Since 1892 the marble statue of Christopher Columbus has stood atop its 70-foot granite column, stately staring downtown. For over a century of that period Columbus stood isolated while the maddening, honking traffic swirled at his feet.
On the southwestern corner of Central Park was a “Grand Circle” fronting the Eighth Avenue entrance. Like the circular traffic rotary around the Arc de Triomphe de l’Etoile in Paris, it was intended to create a wide, open vista as visitors approached the park.
As the 400th anniversary of Christopher Columbus’ first voyage to the Americas neared, the Italian-American newspaper Il Progresso initiated a fund raising campaign for a monument to be erected in the center of the circle. Dedicated in the Fall of 1892, it was created by Italian sculptor Gaetano Russo.
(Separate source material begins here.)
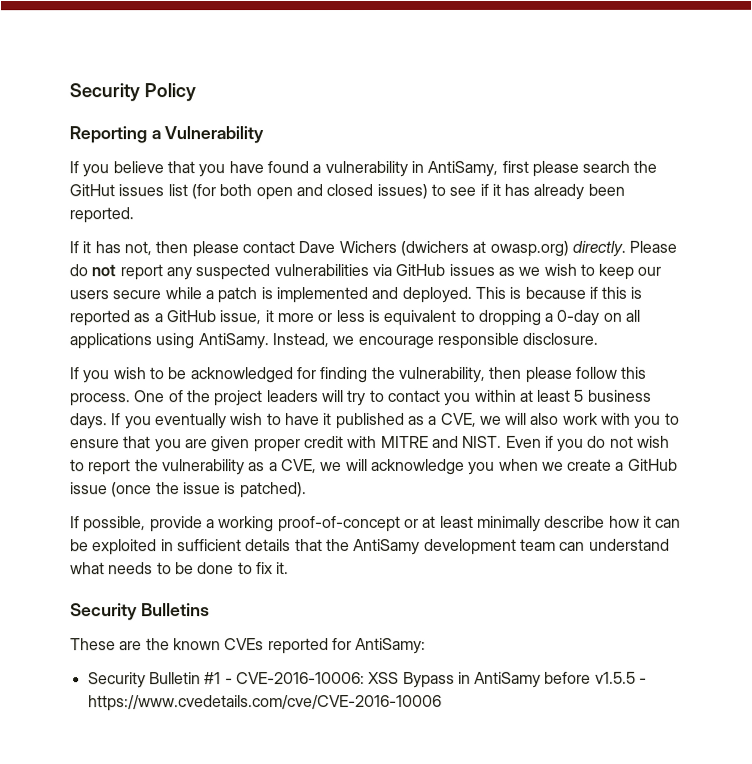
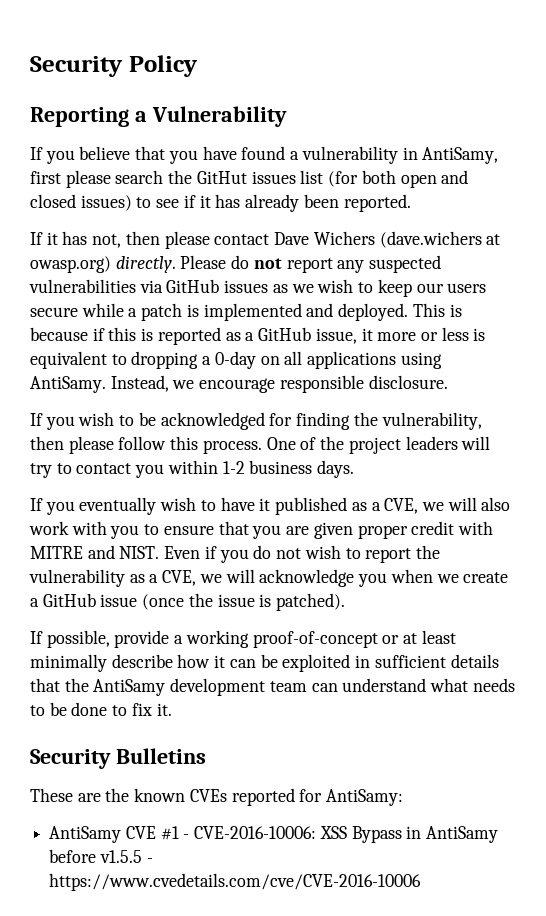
[399,240,469,256] (dwichers -> [379,231,482,248] (dave.wichers
[519,389,585,402] at least 5 -> [222,461,245,474] 1-2
(108, 421) none -> (355, 469) //
[87,672,201,689] Security Bulletin -> [49,826,156,843] AntiSamy CVE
Bronze rostra, or “ships’ beaks,” decorate the column, representing the Nina, Pinta and Santa Maria – echoing the rostra of captured ships that decorated the Roman Forum. Near the base, a marble angel contemplates a globe.
Not always viewed with the highest esteem, New York’s Italians relished their moment of pride. The New York Times, on September 17, 1892, reported on the laying of the cornerstone of the monument, which included a procession from Little Italy up Fifth Avenue.
“It was something unusual for the avenue and the regular promenaders were to be seen gazing at the spectacle from the chamber windows while Italian peripatetic vendors thronged the sidewalks, and Italian mothers in rainbow attire dandled their children in their arms on the steps of millionaires’ palaces. The column of men in uniforms seldom seen above Bleecker Street marched up between the rows of brownstone houses to the lively music of the Italian national air. It was Italy’s day…”
|from the collection of the New York Public Library|
When the monument was completed the traffic circle encroached to within feet of its base. Its site at the convergence of 8th Avenue, Broadway, Central Park West and Central Park South is one of the busiest in Manhattan – a far cry from the carriages and horse-drawn trolleys Vaux and Olmsted anticipated. Throughout most of the 20th Century any pedestrian attempting to approach the monument was taking his life in his hands. The architecture critic Paul Goldberger once said that Columbus Circle was "a chaotic jumble of streets that can be crossed in about 50 different ways - all of them wrong."
The Columbus Monument is the point from which all distances from New York City are measured. Today Christopher Columbus no longer stands alone in traffic and New Yorkers have gained a welcomed refuge from the stress of the city.